The main objective of this new preventive tool is to temporarily protect otherwise competitive companies in times of extraordinary crisis and to enable them to overcome the shortfall in funds by, e.g. suspending the possibility of enforcing collateral or initiating execution. It is also intended to create leeway for the debtor to negotiate with creditors.
Therefore, the extraordinary moratorium allows a debtor who has financial problems due to the COVID-19 crisis, but was not insolvent on 12 March 2020, to apply for a three-month-long extraordinary moratorium by 31 August 2020. If the insolvency proceedings were initiated at the creditor's request before the effectiveness of Lex Covid, the debtor must file an application for an extraordinary moratorium within 15 days from the delivery of the insolvency petition to the debtor. This clearly implies the practical limitation that a debtor whose insolvency proceedings were initiated a long time before the effective date of Lex Covid will not be able to request an extraordinary moratorium. The maximum three-month period for which the extraordinary moratorium can be initially declared can be extended for a maximum of another three months with the prior consent of the majority of the debtor's creditors.
An extraordinary moratorium is based on the concept of a "standard" moratorium. Contrary to the standard moratorium, neither the preliminary consent of the majority creditors nor the filing of an insolvency petition is required. Also, compared to the standard moratorium, set-off is allowed.
It should be possible to apply for entry to the moratorium via the online form and the court examines the fulfilment of the formal requirements of the petition only. One of the requirements particularly worth mentioning is that the debtor has not paid profit shares or other extraordinary benefits to shareholders or persons within the group in the last two months before 12 March 2020 or after this date (unless such payments are returned to the debtor before the filing).
The extraordinary moratorium not only prevents the possibility of enforcement of collateral and the initiation of the execution or commencement of insolvency proceedings, but also allows the debtor to prioritise the payments immediately necessary for the operation of the debtor's business (which have arisen after the declaration of the moratorium) over financial obligations due earlier. During the extraordinary moratorium, the debtor may use the state aid that is provided in connection with the pandemic.

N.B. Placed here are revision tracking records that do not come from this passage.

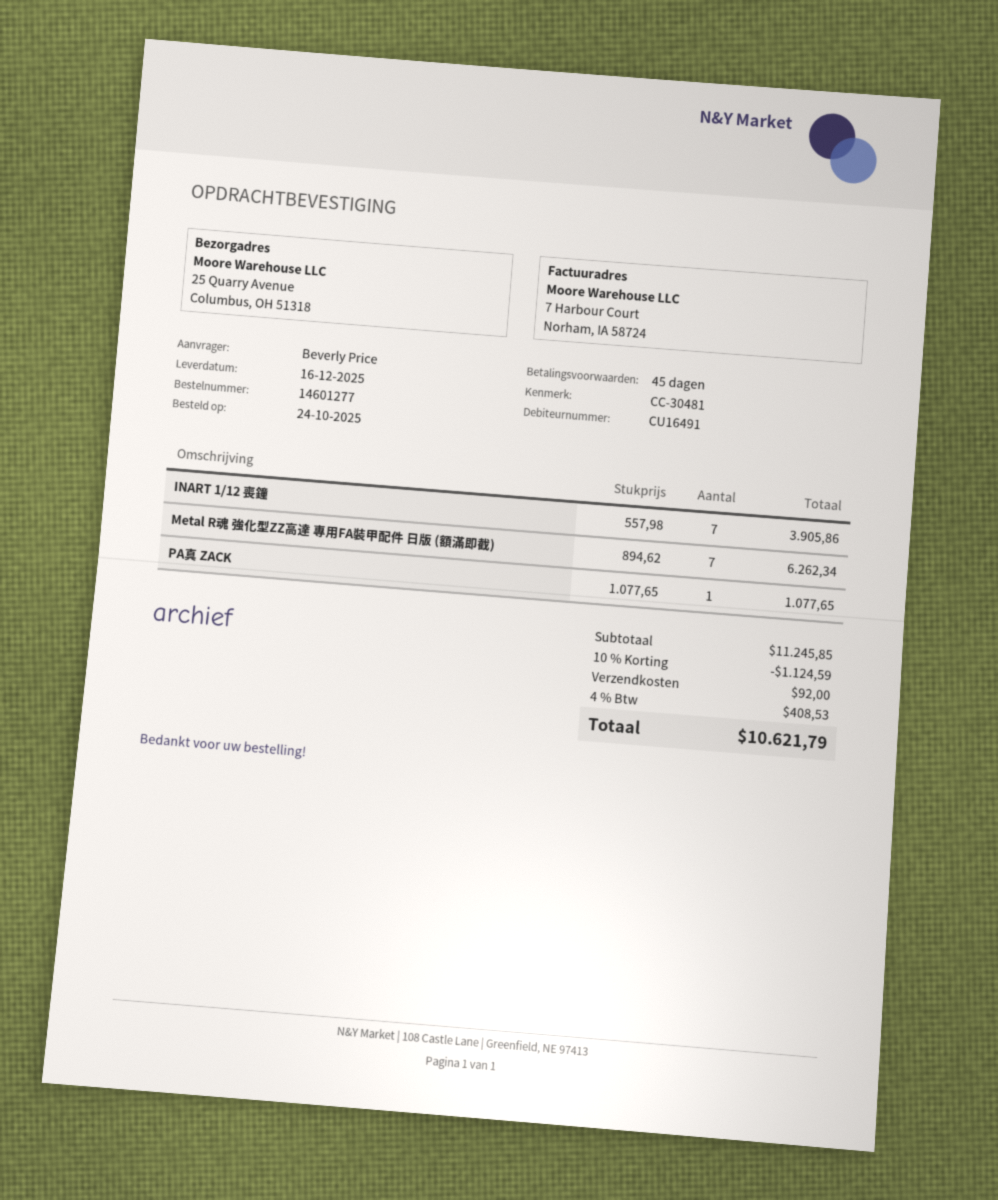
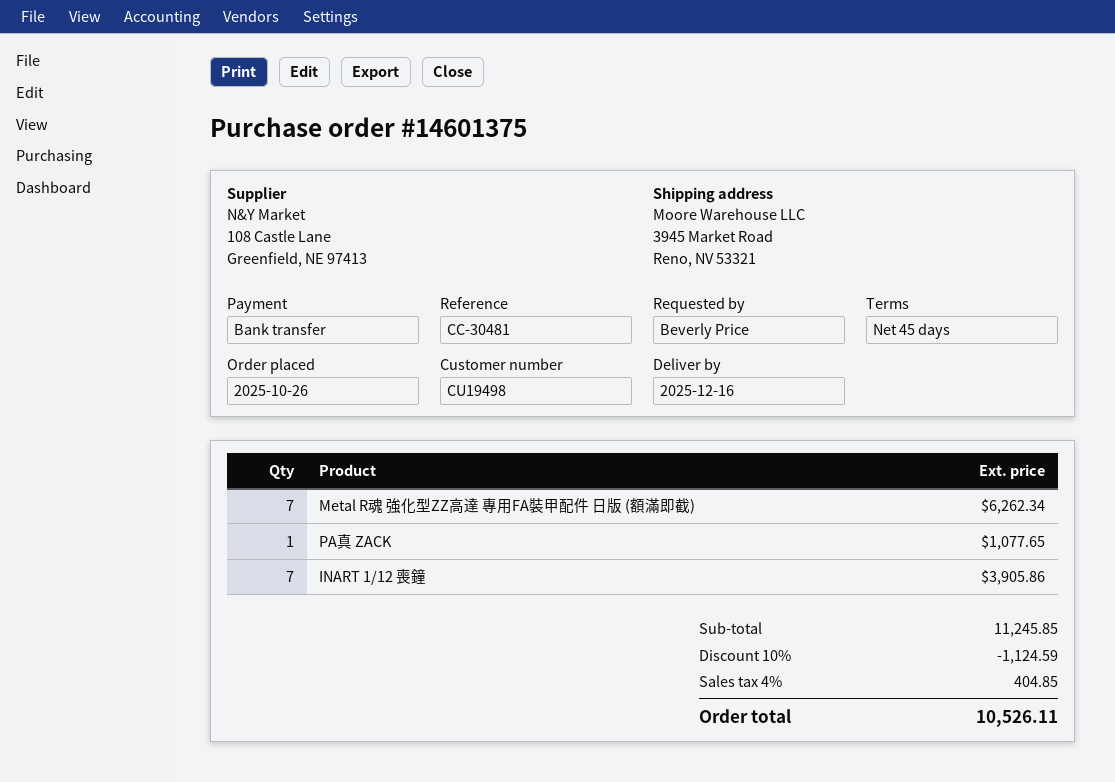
order number: 14601277 -> 14601375
order date: 2025-10-24 -> 2025-10-26
customer number: CU16491 -> CU19498
ship to: 25 Quarry Avenue, Columbus, OH 51318 -> 3945 Market Road, Reno, NV 53321
shipping: 92.00 -> none
tax: 4% = 408.53 -> 4% = 404.85
total: 10621.79 -> 10526.11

The moratorium also brings limitations. During this period, the debtor is obliged to make every effort to satisfy the creditors and to give priority to the common interest of the creditors over its own interests as well as those of other persons. The debtor also has to refrain from actions that could lead to a substantial change in the composition, use or determination of the debtor's assets or to its not negligible reduction.
During the period of extraordinary measures, if a person has missed the deadline set for the performance of acts in insolvency proceedings, the court may waive the missing of the deadline at that person's request.
Due to the suspension of the debtors' duty to file the insolvency petition, Lex Covid also introduces suspension of "hardening periods" that are crucial for challenging certain transactions made by the debtor, if concluded or performed during those hardening periods.
It also provides for other exceptions in the area of debt relief and reorganisations, usually related to mitigating the consequences of non-compliance with the repayment schedule or the adopted reorganisation plan as a result of an emergency measure connected with the pandemic.